Aim of the exercise =
Retype, with no pictures, each line from the one that holds "padding-top: 6px ->" through the last line of the entries below, both included.

Before-and-after page screenshots:
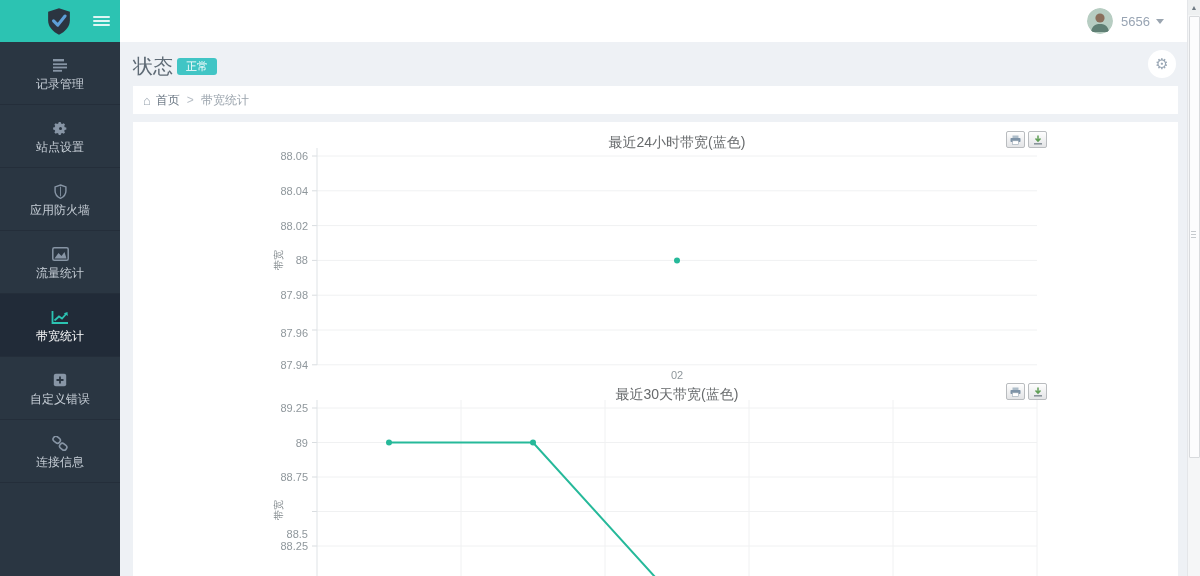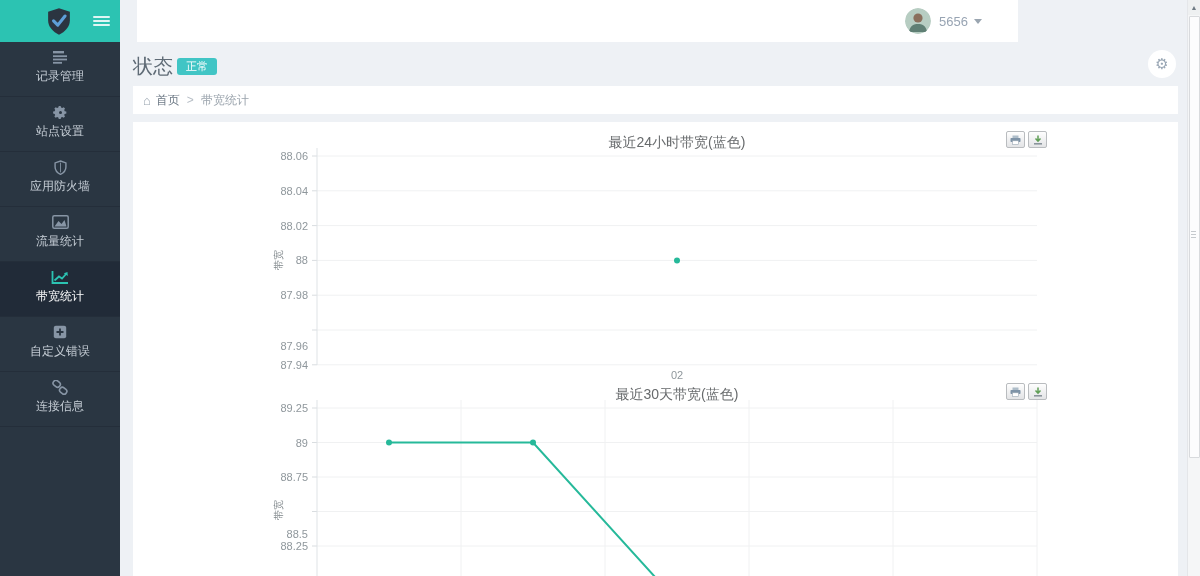"5656" .topbar { left: 137px -> 120px; width: 881px -> 1080px }
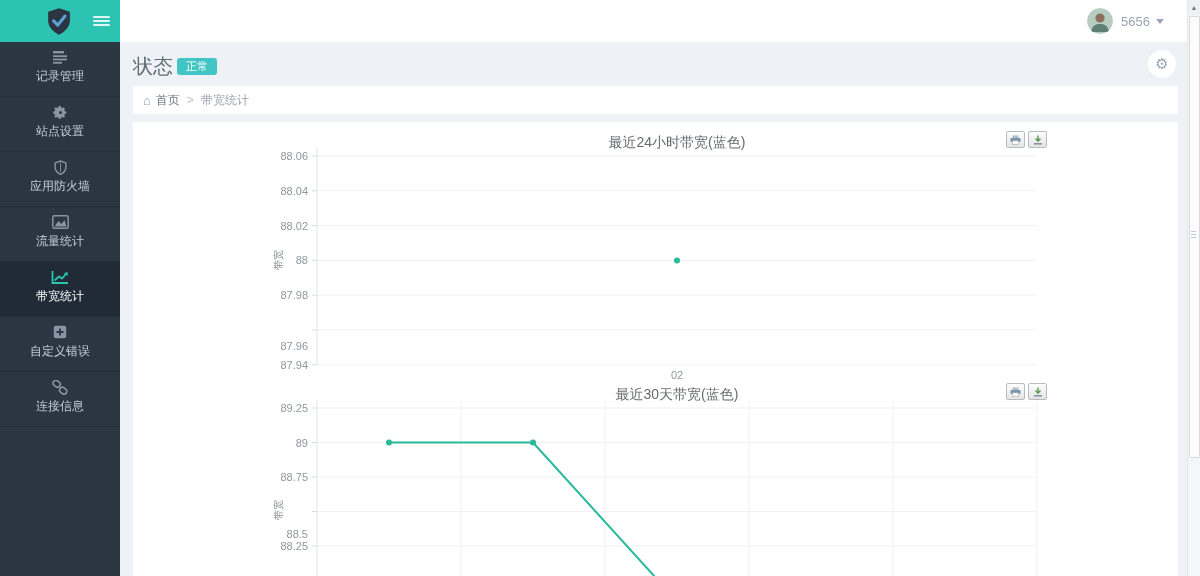"记录管理" .nav-item { padding-top: 6px -> 14px }
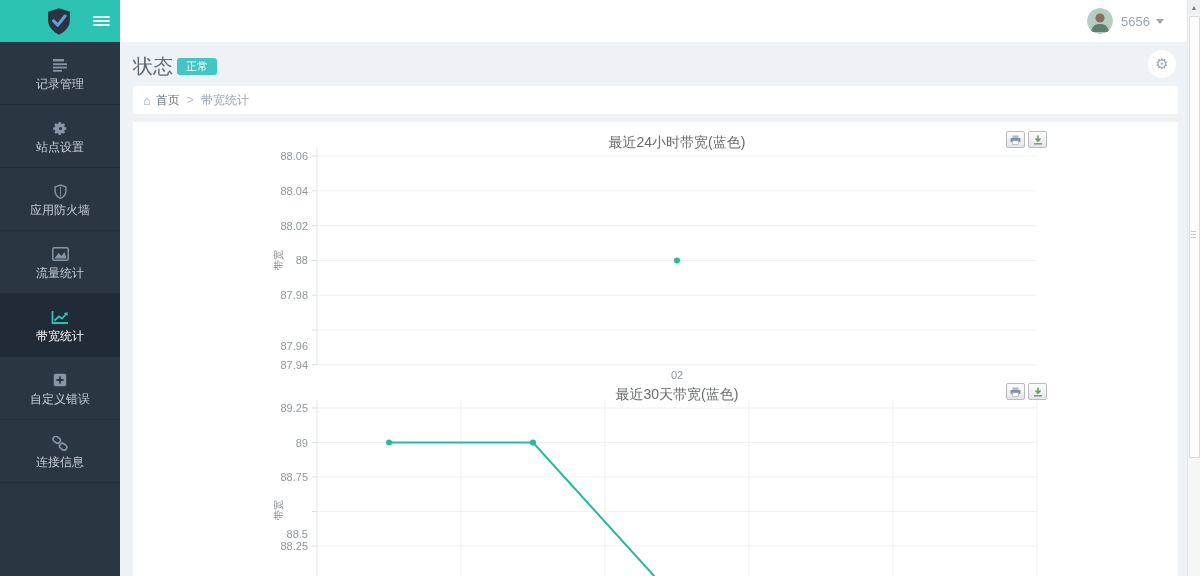"87.96" div.ytick { top: 218px -> 205px }
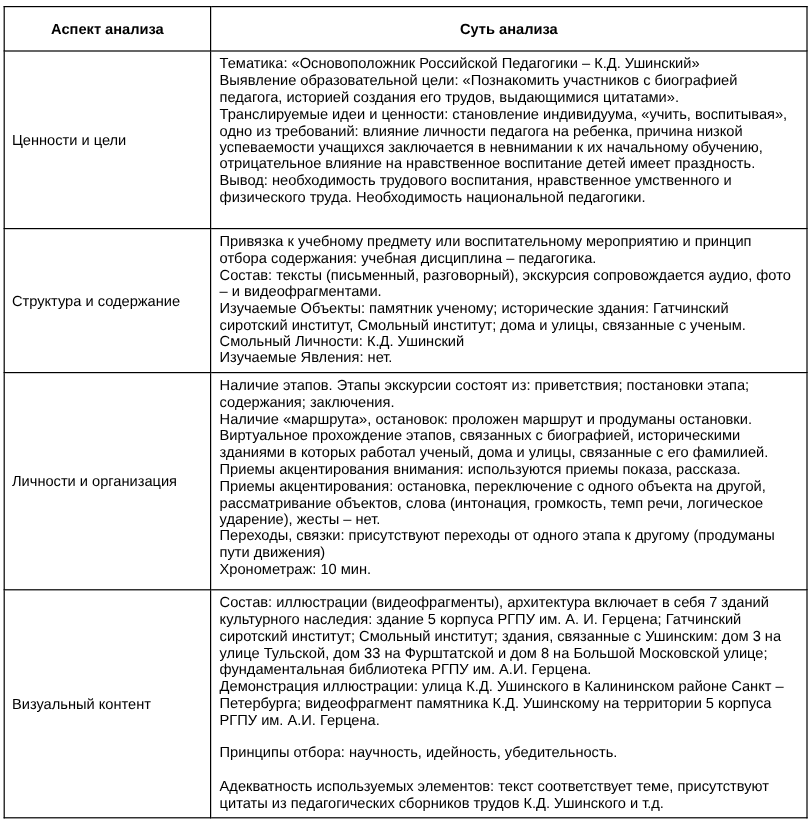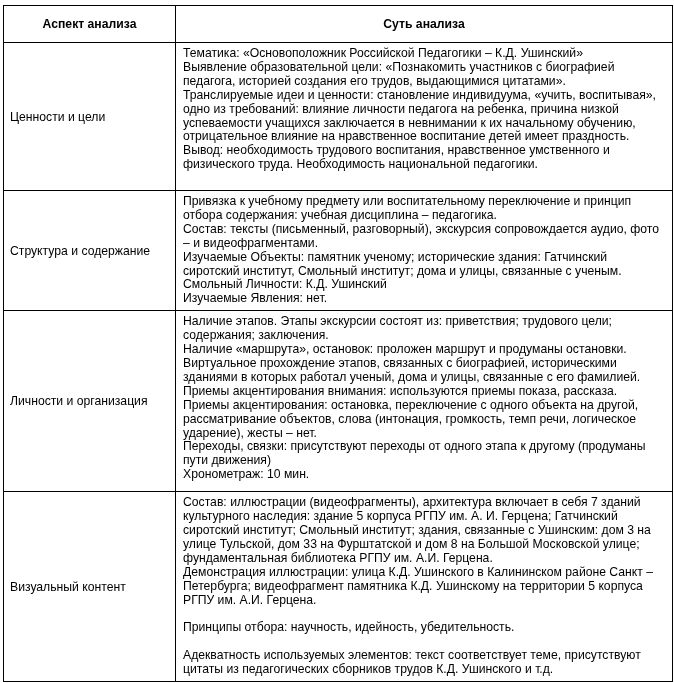"Привязка к учебному предмету или" span.line { text: переключение -> мероприятию }
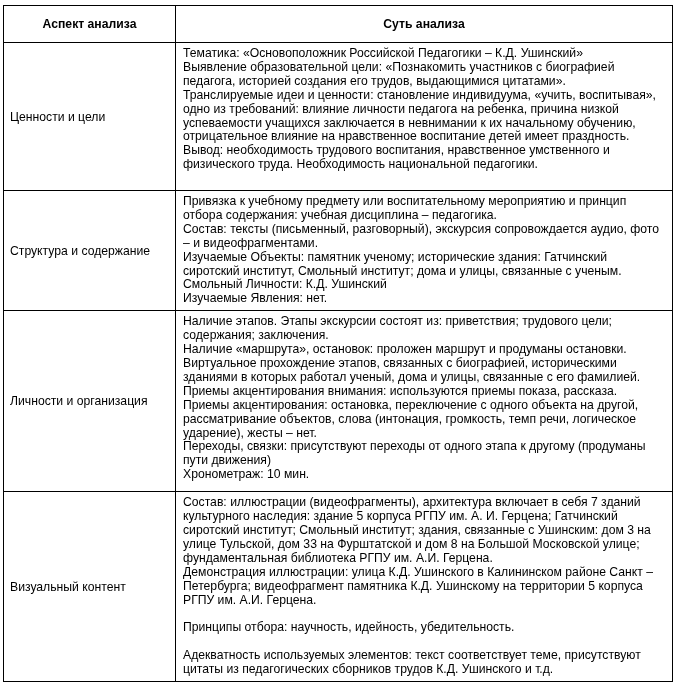"Наличие этапов. Этапы экскурсии состоят" span.line { text: трудового цели -> постановки этапа }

The completed task =
"记录管理" .nav-item { padding-top: 6px -> 14px }
"87.96" div.ytick { top: 218px -> 205px }
"Привязка к учебному предмету или" span.line { text: переключение -> мероприятию }
"Наличие этапов. Этапы экскурсии состоят" span.line { text: трудового цели -> постановки этапа }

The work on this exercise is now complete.